To many people, the falling of a tree is an ordinary, natural occurrence. But not to the Agikuyu where the mugumo is involved. For mugumos do not just fall.
The tree is physically and ecologically powerful, hence acquiring the name “the strangler” because of its tendency to smother other trees for its survival. In cases where it starts out as an epiphyte on other trees, it grows its roots downward to envelop the host tree while still growing upward to reach into the sunlight.
Eventually, the mugumo suffocates other trees that may stand in the way of its growth, killing the host to grow in splendour.
It is for this reason that it has been used by the Kikuyu community as an analogy for power, according to Prof Godfrey Muriuki in the book, A History of the Kikuyu. Prof Muriuki posits that the mugumo is held in so much awe as it is believed to symbolise power.

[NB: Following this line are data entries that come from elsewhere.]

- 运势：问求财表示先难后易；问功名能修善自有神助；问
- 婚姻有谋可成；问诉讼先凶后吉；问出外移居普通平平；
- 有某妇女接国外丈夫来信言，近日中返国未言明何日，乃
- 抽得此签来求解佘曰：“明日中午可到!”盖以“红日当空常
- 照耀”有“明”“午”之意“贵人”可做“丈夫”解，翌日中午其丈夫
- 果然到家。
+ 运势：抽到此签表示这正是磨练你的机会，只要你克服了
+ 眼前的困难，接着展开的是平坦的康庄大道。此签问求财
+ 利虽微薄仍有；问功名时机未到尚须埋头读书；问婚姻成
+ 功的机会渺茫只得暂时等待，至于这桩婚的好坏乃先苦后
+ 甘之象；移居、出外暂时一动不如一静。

And in Dagoretti today, a group of men and women will gather to protect that power.
Tree is central to Kikuyu mythology
THE MUGUMO IS tied to the roots of Gikuyu cosmology and worship. In fact, the story has been passed down generations of how the Agikuyu originated in a garden bursting with the life of the tree.
This myth of origin reads not-so-differently from a story in the book of Genesis in the Bible, which talks of a Garden of Eden and God appearing to Adam at a grove of fig trees.

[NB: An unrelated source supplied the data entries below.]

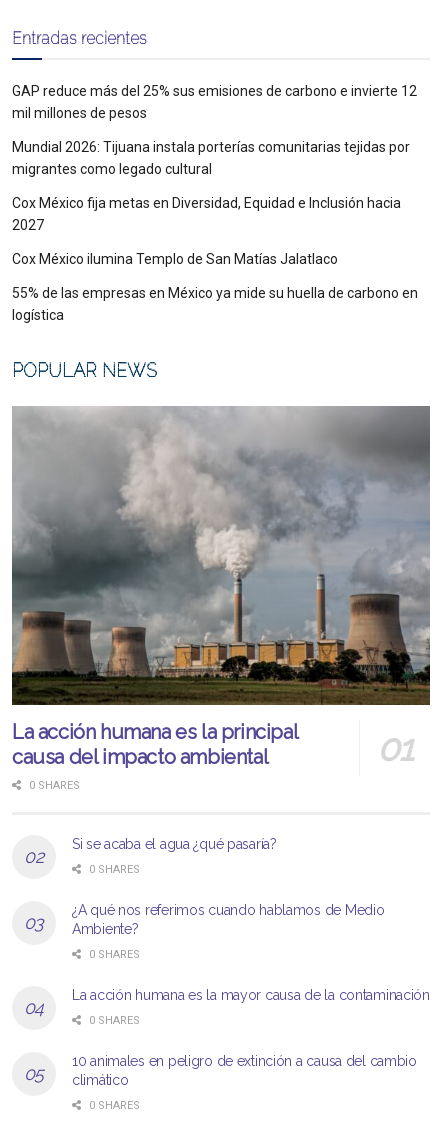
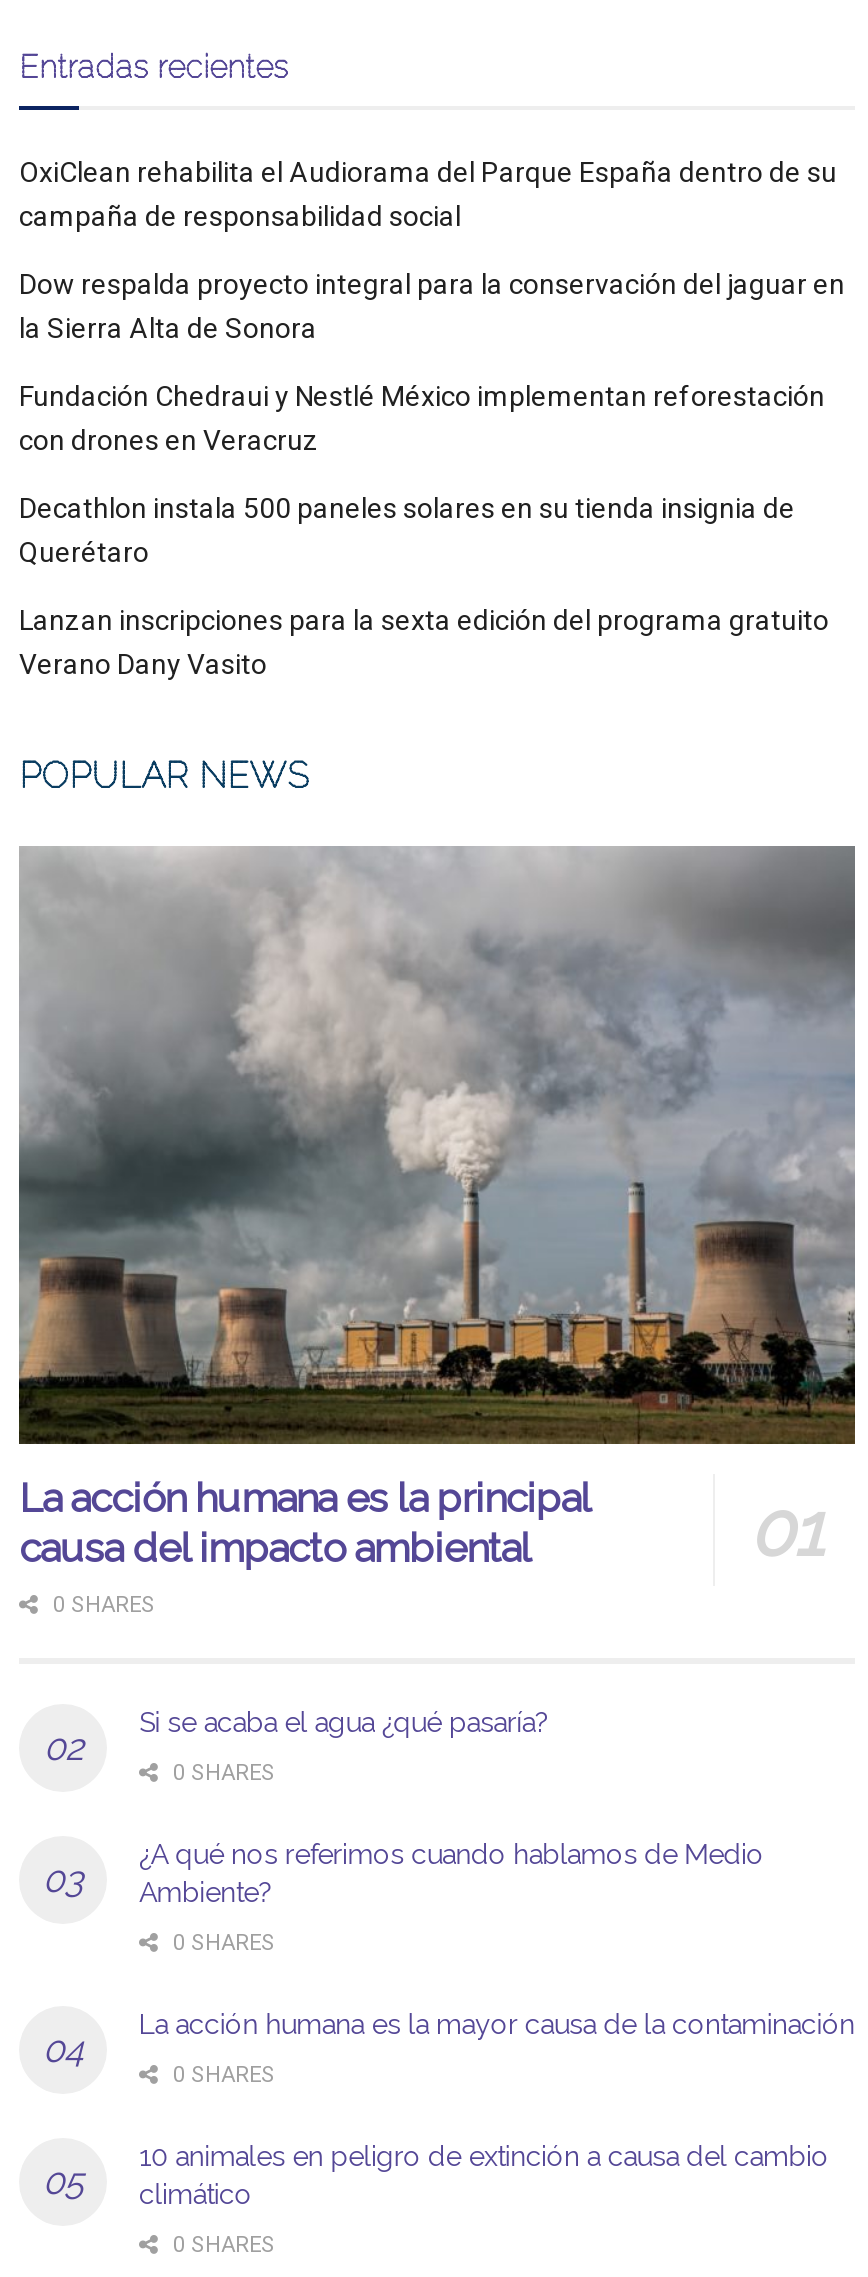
- GAP reduce más del 25% sus emisiones de carbono e invierte 12
- mil millones de pesos
+ OxiClean rehabilita el Audiorama del Parque España dentro de su
+ campaña de responsabilidad social

- Mundial 2026: Tijuana instala porterías comunitarias tejidas por
- migrantes como legado cultural
+ Dow respalda proyecto integral para la conservación del jaguar en
+ la Sierra Alta de Sonora

- Cox México fija metas en Diversidad, Equidad e Inclusión hacia
- 2027
+ Fundación Chedraui y Nestlé México implementan reforestación
+ con drones en Veracruz

- Cox México ilumina Templo de San Matías Jalatlaco
+ Decathlon instala 500 paneles solares en su tienda insignia de
+ Querétaro

- 55% de las empresas en México ya mide su huella de carbono en
- logística
+ Lanzan inscripciones para la sexta edición del programa gratuito
+ Verano Dany Vasito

The Agikuyu believe that God, from atop the Kiri Nyaga (The Mountain of God), christened Mt Kenya by the British colonialists, pointed Gikuyu to the land below and instructed him to go to a specific spot to the south of the mountain.
There he met a beautiful woman called Mumbi. After the awkwardness of the introductions, they realised they needed each other and became husband and wife.
“By intuition, it was under the mugumo that Gikuyu went to thank God for Mumbi and for the abundance of food and life that he was enjoying,” narrates a lively Kuria Kamau, a Dagoretti cultural elder.
“This is the genesis of our ancestry. We have the mugumo tree to thank for our beginning and progression,” Waithaka, the elder’s chairman, butts in.
“It is the symbol of life. And wherever there is a mugumo tree, God is nearby.”
And so it is in the tribe’s collective psyche that, under the mugumo and facing Mt Kenya, they can commune with God at any time by praying to him.